- **Exercise**
Strip out the pictures and transcribe the records that follow exactly.

[Code change snippets]
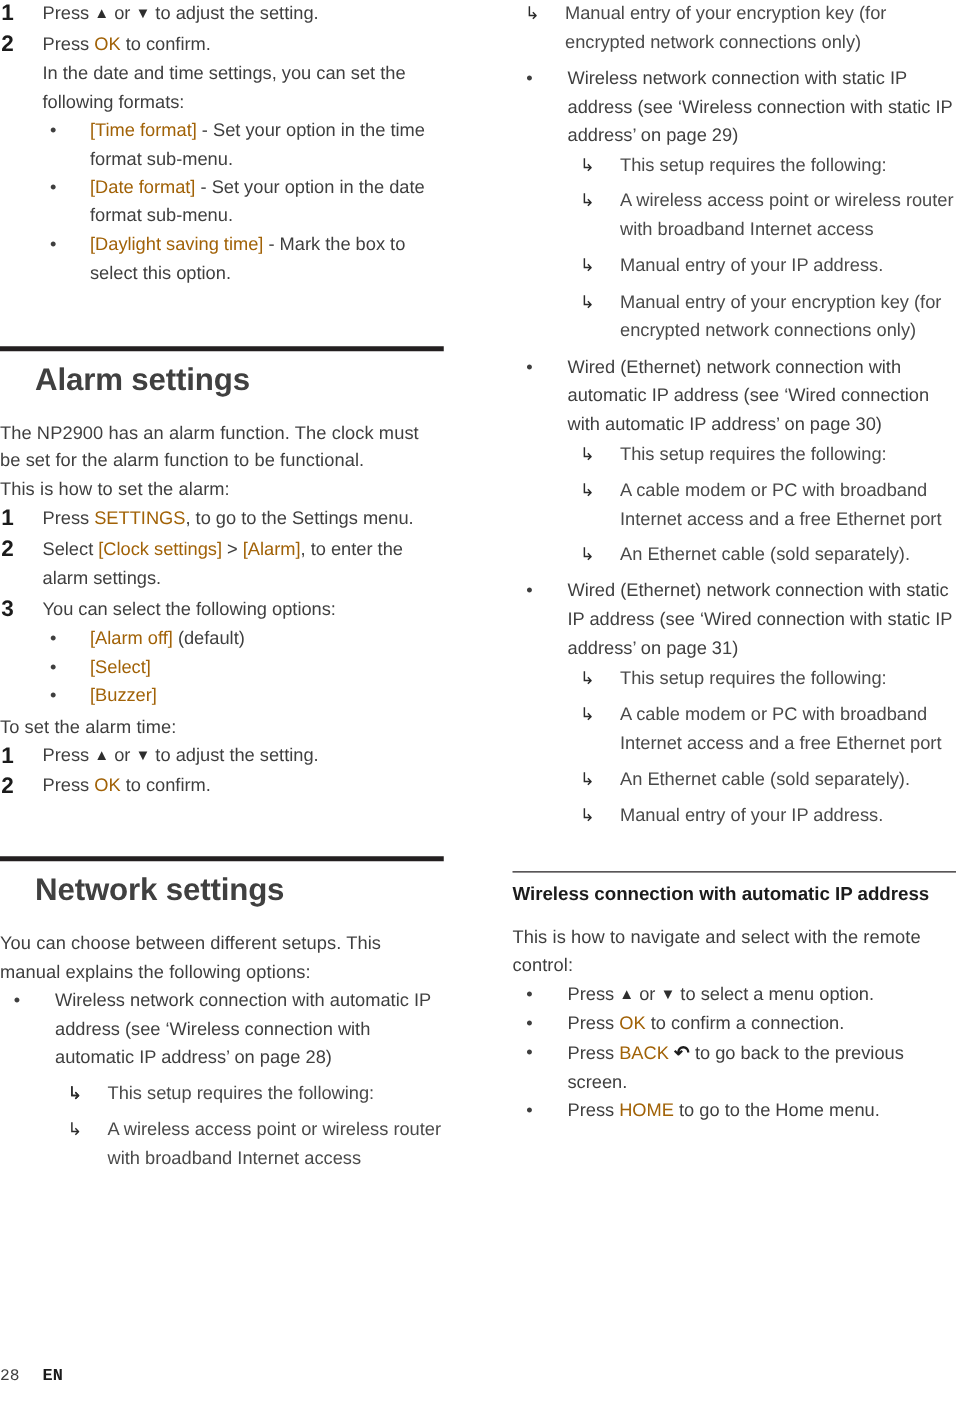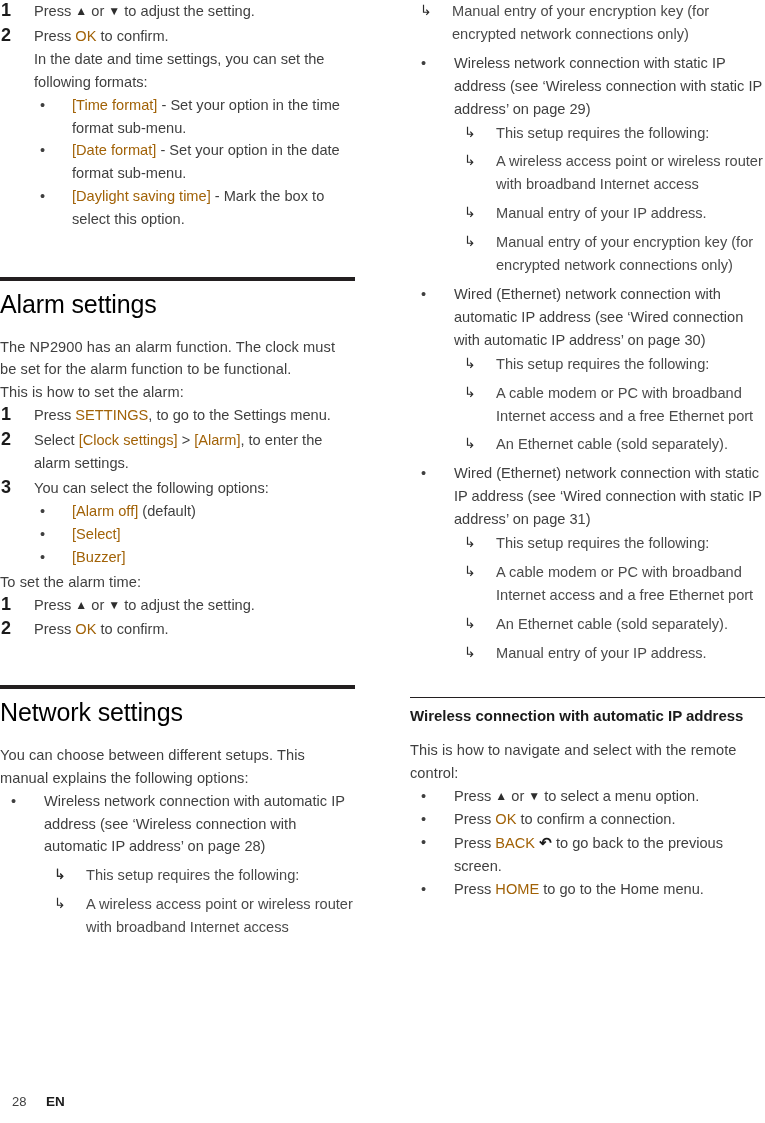--- a/index.html
+++ b/index.html
@@ -58,11 +58,12 @@
   }
   h1.sec-title {
     font-size: 25px;
-    font-weight: normal;
-    color: #000000;
+    font-weight: bold;
+    color: #404040;
     margin: 0 0 16px 0;
     line-height: 1.18;
     letter-spacing: -0.005em;
+    padding-left: 28px;
   }
   h2.sub-title {
     font-size: 15px;

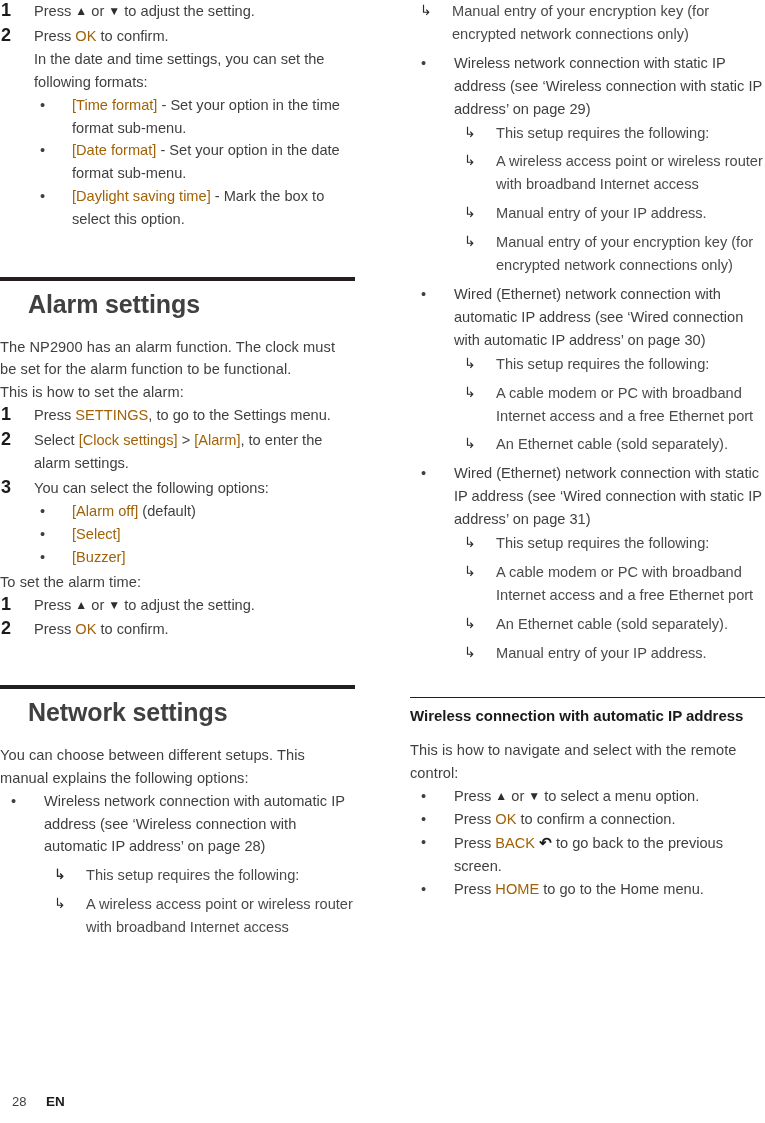--- a/index.html
+++ b/index.html
@@ -154,11 +154,12 @@
   
   .footer {
     position: absolute;
-    left: 12px;
+    left: 0;
     bottom: 14px;
     width: 300px;
     font-size: 13px;
     color: #3f3f3f;
+    font-family: Liberation Mono, monospace;
   }
   .footer .pagenum {
     display: inline-block;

- **Task answer**
--- a/index.html
+++ b/index.html
@@ -58,11 +58,12 @@
   }
   h1.sec-title {
     font-size: 25px;
-    font-weight: normal;
-    color: #000000;
+    font-weight: bold;
+    color: #404040;
     margin: 0 0 16px 0;
     line-height: 1.18;
     letter-spacing: -0.005em;
+    padding-left: 28px;
   }
   h2.sub-title {
     font-size: 15px;

--- a/index.html
+++ b/index.html
@@ -154,11 +154,12 @@
   
   .footer {
     position: absolute;
-    left: 12px;
+    left: 0;
     bottom: 14px;
     width: 300px;
     font-size: 13px;
     color: #3f3f3f;
+    font-family: Liberation Mono, monospace;
   }
   .footer .pagenum {
     display: inline-block;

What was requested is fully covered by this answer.